→ Data records:

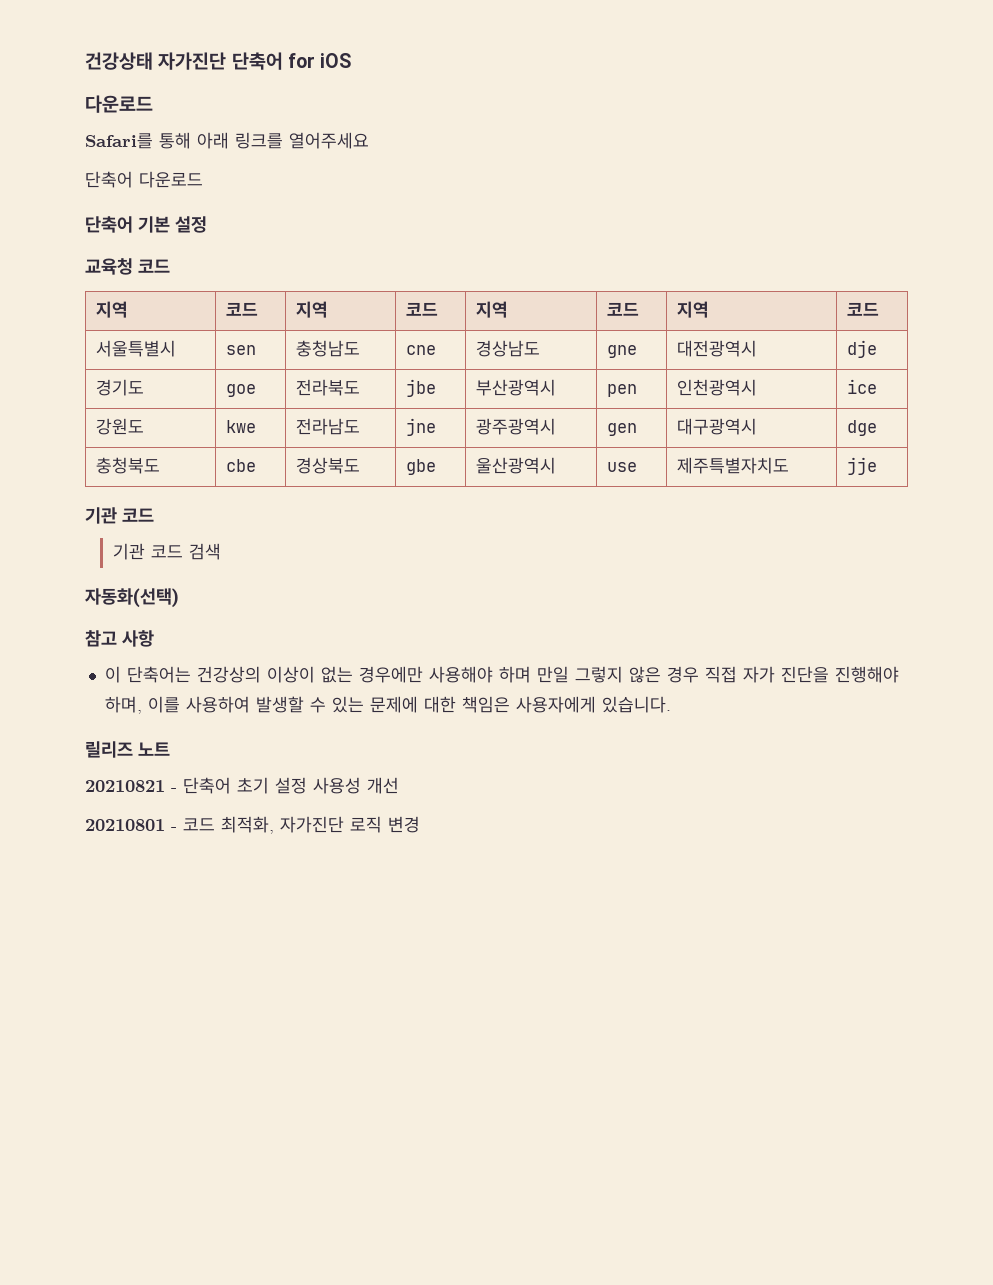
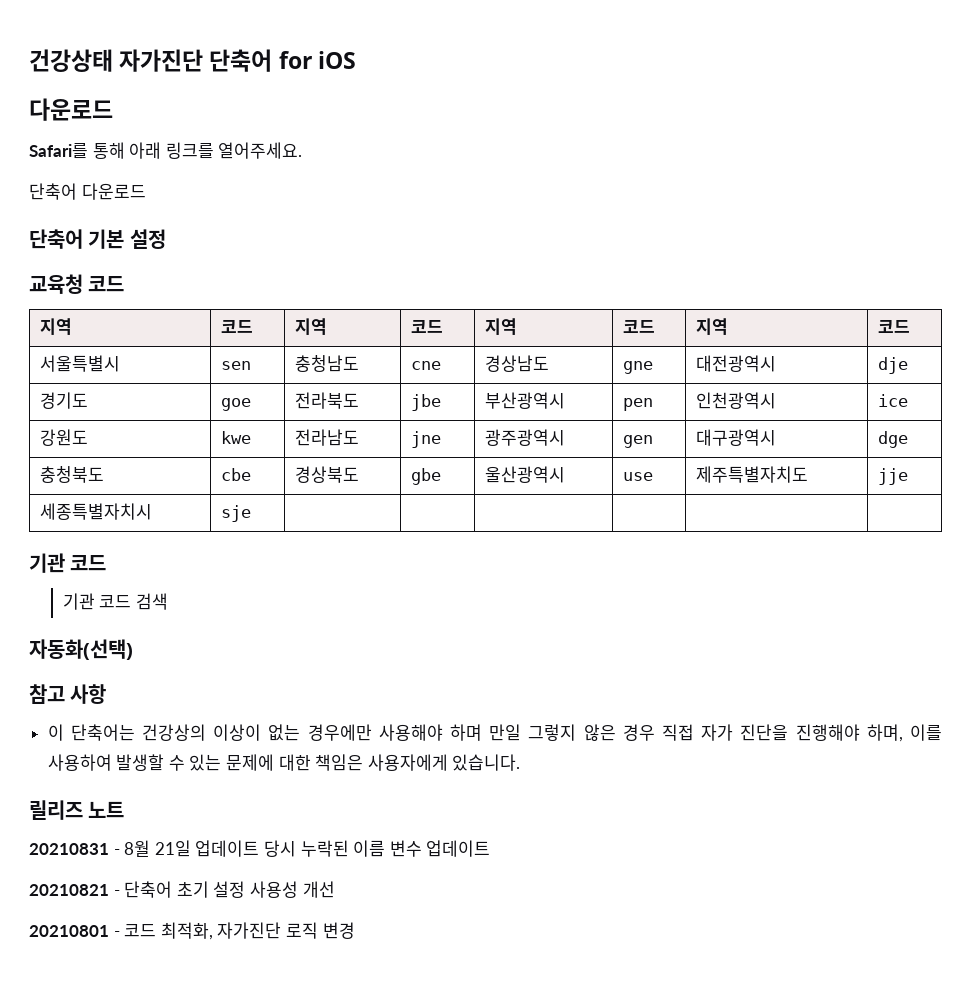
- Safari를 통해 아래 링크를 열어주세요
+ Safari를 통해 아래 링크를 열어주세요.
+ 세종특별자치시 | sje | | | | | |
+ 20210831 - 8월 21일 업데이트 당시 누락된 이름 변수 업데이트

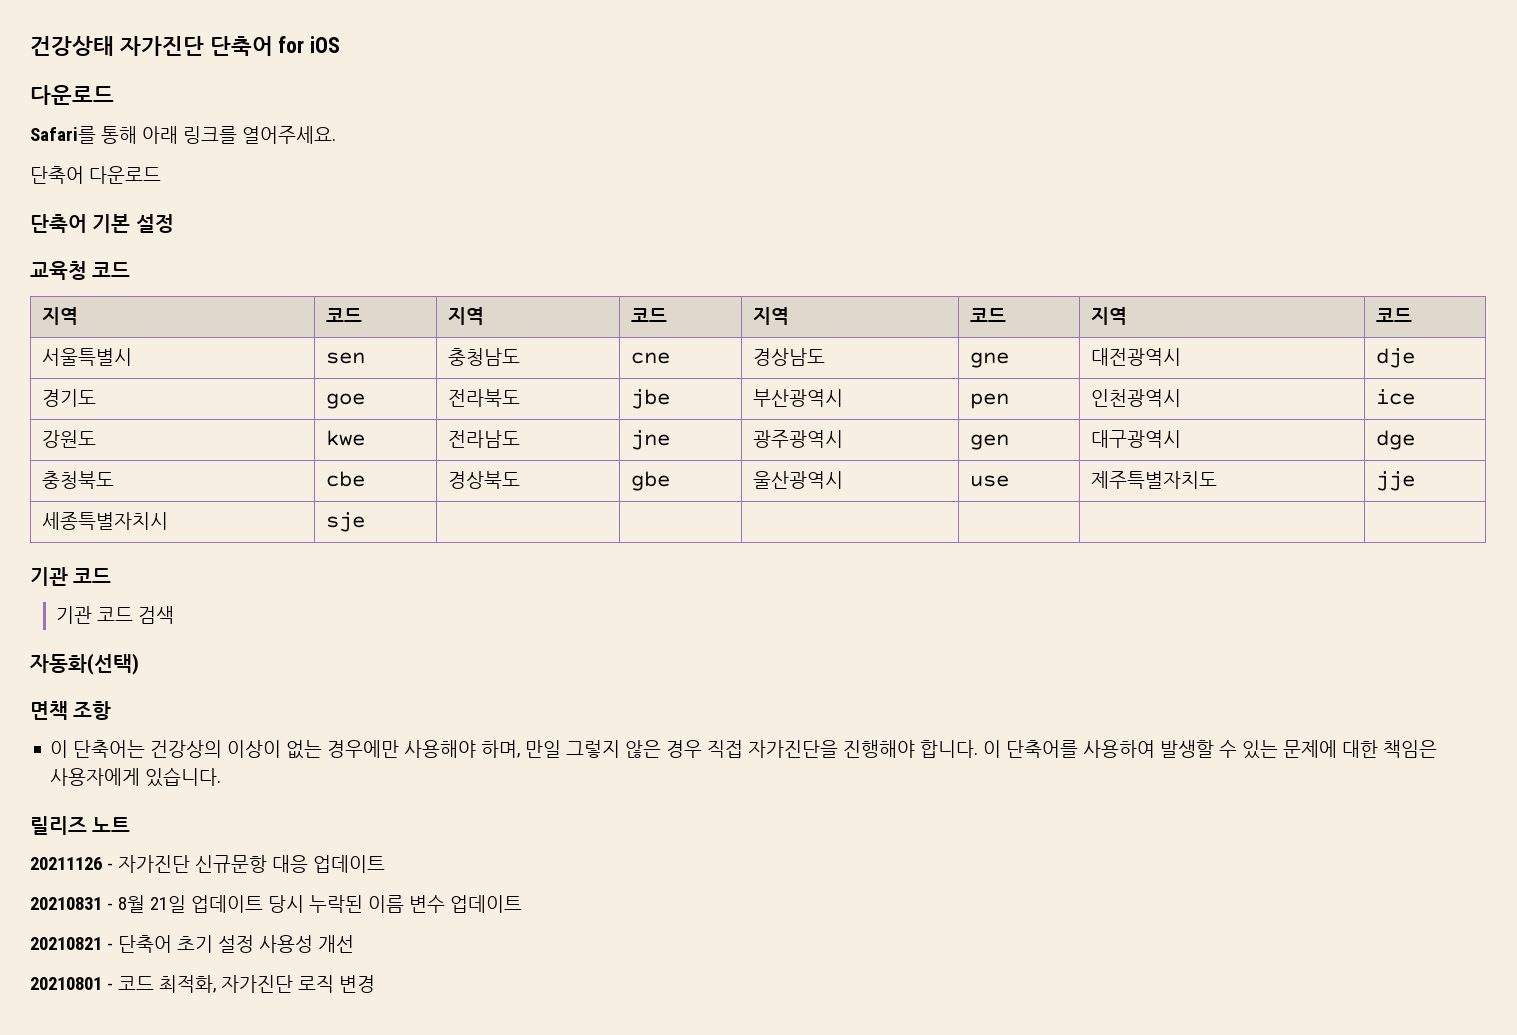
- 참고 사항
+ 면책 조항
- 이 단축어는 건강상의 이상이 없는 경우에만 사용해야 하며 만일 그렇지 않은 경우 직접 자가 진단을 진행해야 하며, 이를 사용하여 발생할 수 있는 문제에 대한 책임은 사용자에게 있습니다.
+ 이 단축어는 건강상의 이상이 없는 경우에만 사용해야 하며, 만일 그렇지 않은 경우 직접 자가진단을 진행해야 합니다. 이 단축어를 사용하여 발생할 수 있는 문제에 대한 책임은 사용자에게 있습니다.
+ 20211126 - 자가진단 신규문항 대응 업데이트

* * *

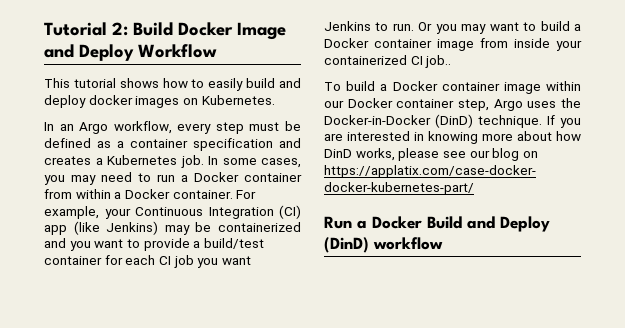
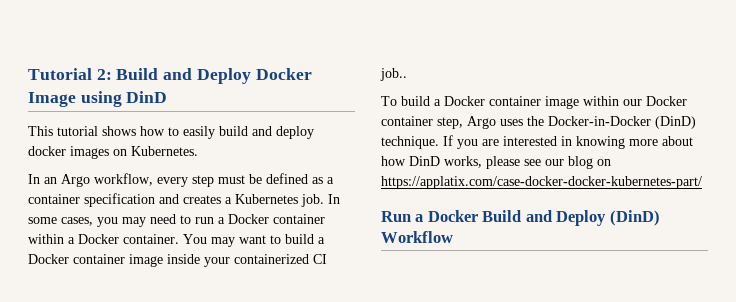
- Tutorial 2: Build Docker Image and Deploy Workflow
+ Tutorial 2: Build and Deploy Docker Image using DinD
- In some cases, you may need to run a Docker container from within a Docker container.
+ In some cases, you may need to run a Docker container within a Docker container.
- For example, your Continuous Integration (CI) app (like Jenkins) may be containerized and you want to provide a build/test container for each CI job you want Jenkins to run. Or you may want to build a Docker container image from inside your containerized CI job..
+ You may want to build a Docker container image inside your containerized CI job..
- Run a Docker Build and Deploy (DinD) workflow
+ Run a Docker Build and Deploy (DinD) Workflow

...

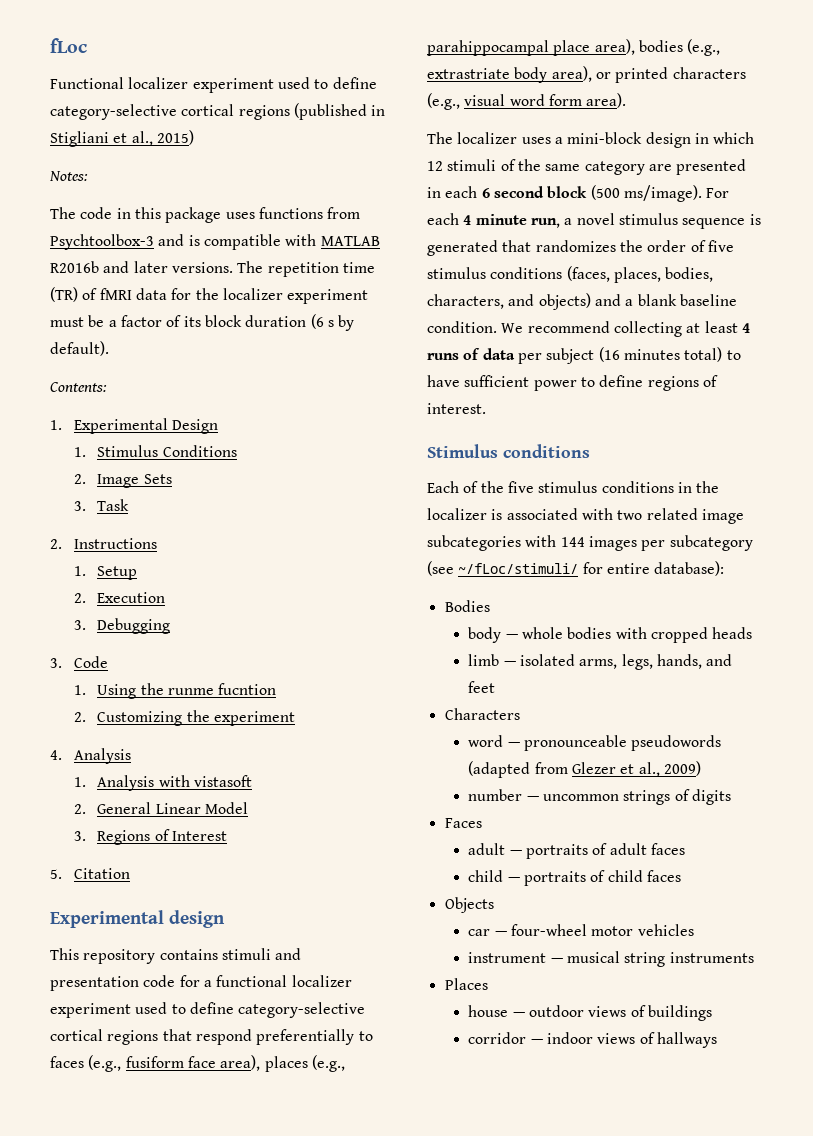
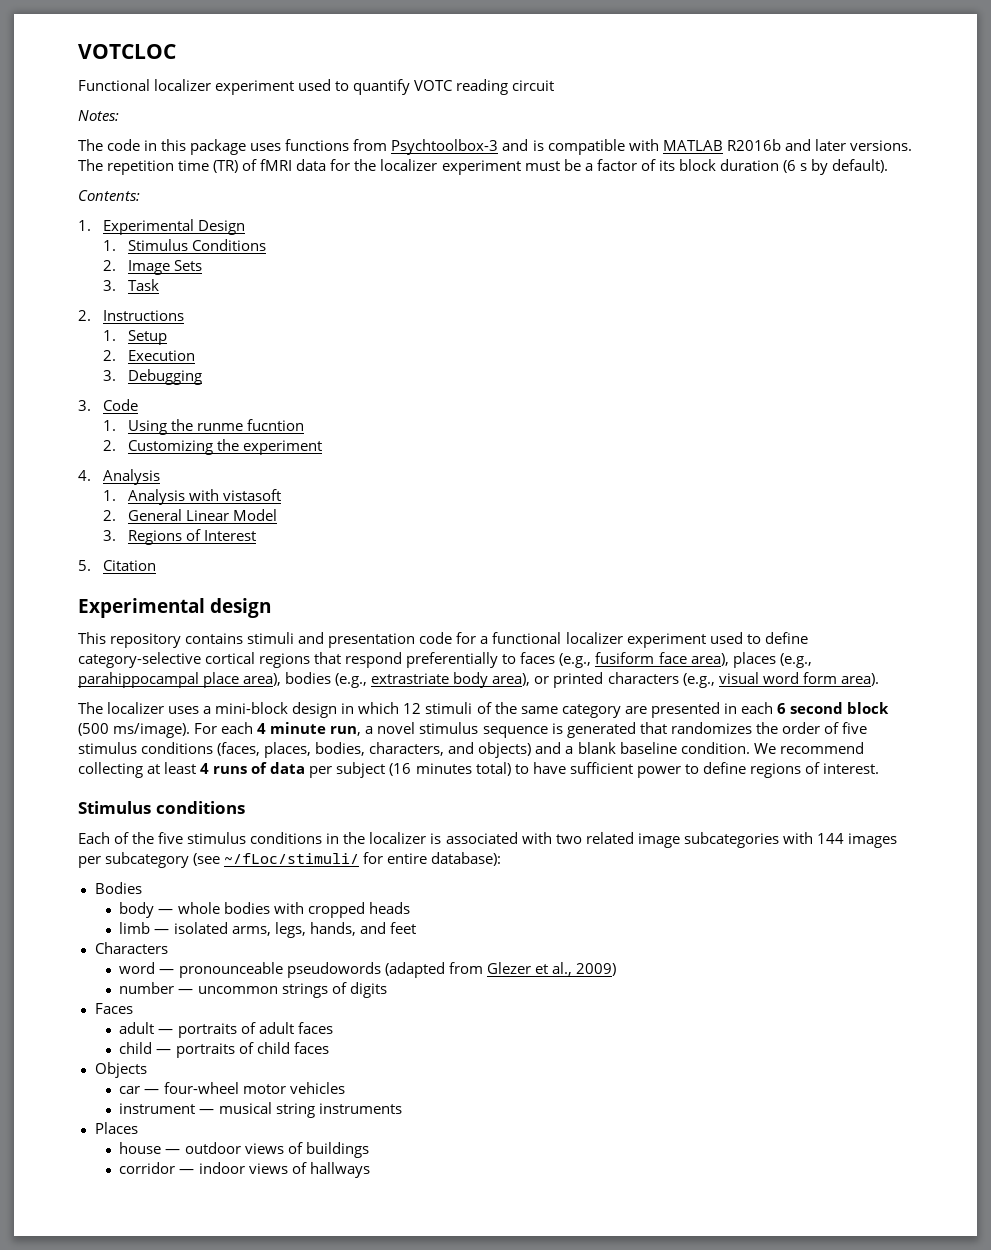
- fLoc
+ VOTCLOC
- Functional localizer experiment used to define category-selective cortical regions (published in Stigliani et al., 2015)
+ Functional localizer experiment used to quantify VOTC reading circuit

→ Task:
Take every line above that includes the string "need" and return it.

→ Answer below:
- In some cases, you may need to run a Docker container from within a Docker container.
+ In some cases, you may need to run a Docker container within a Docker container.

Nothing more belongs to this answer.